WORK TO COMPLETE
Skipping the images, transcribe each record below as it is.

[Saved data entries]
━━━━
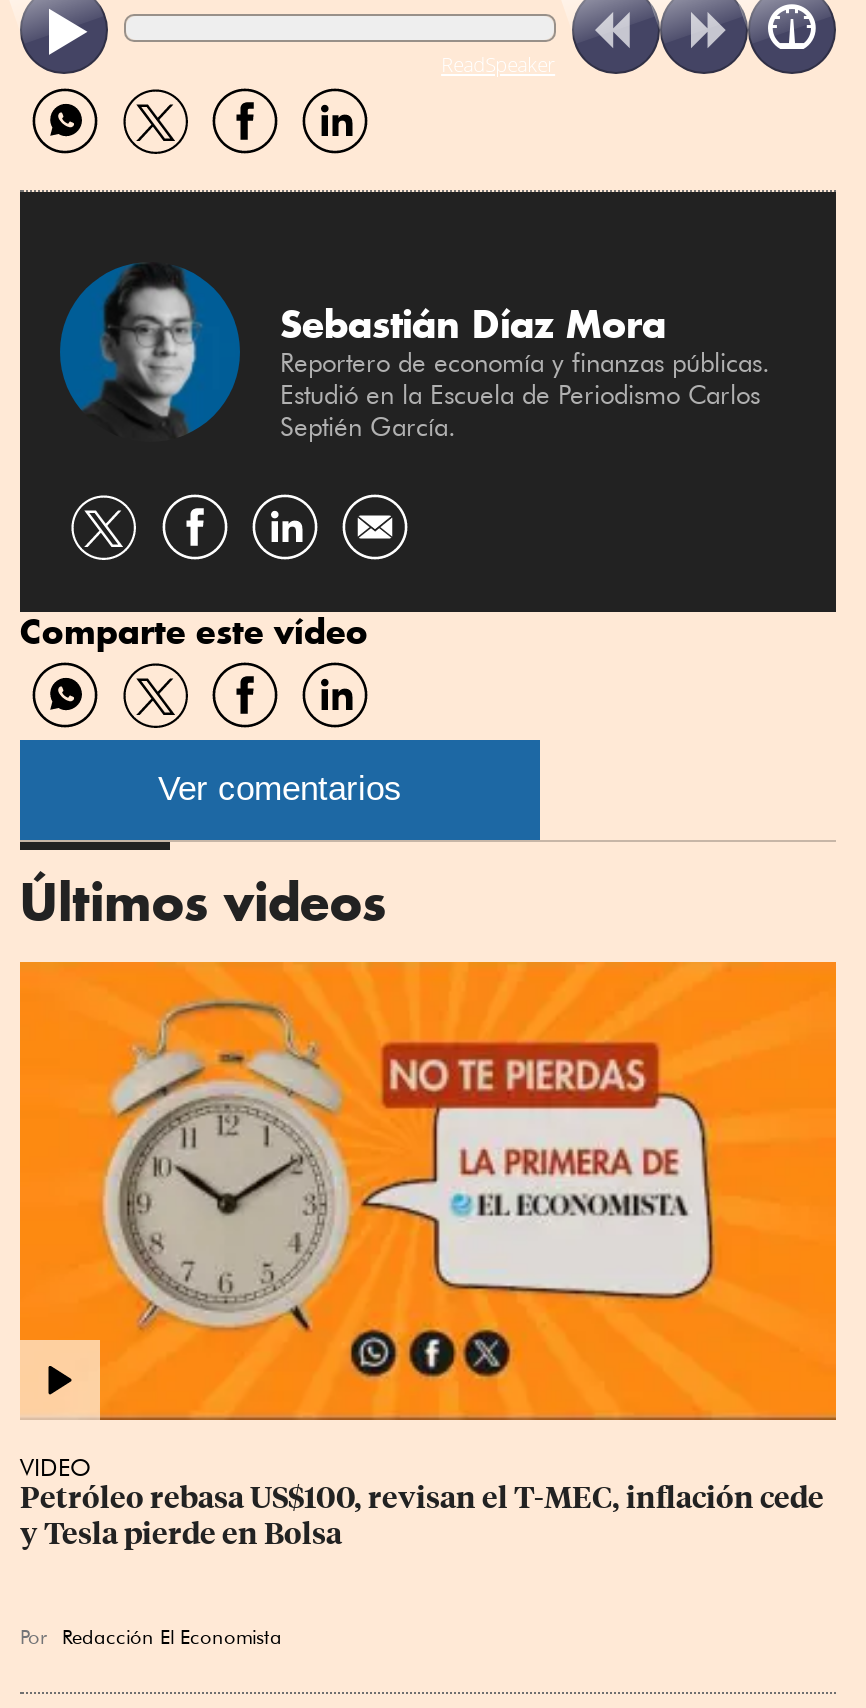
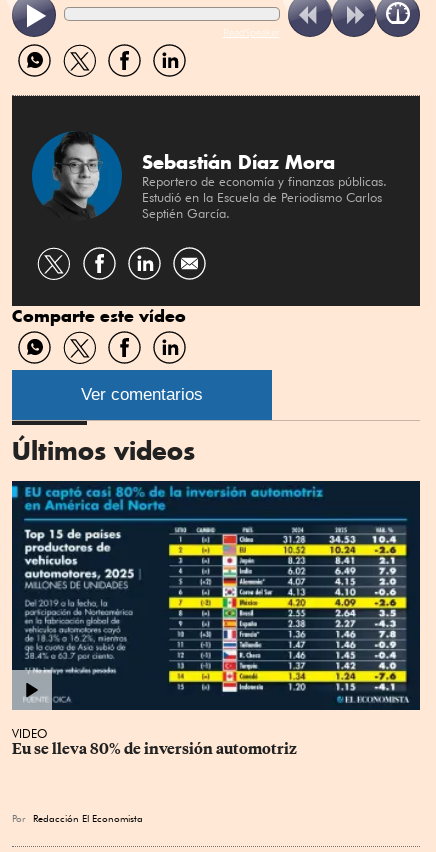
- [image]
- Petróleo rebasa US$100, revisan el T-MEC, inflación cede
- y Tesla pierde en Bolsa
+ [image]
+ Eu se lleva 80% de inversión automotriz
━━━━
SOLUTION FOR THIS TASK
- [image]
- Petróleo rebasa US$100, revisan el T-MEC, inflación cede
- y Tesla pierde en Bolsa
+ [image]
+ Eu se lleva 80% de inversión automotriz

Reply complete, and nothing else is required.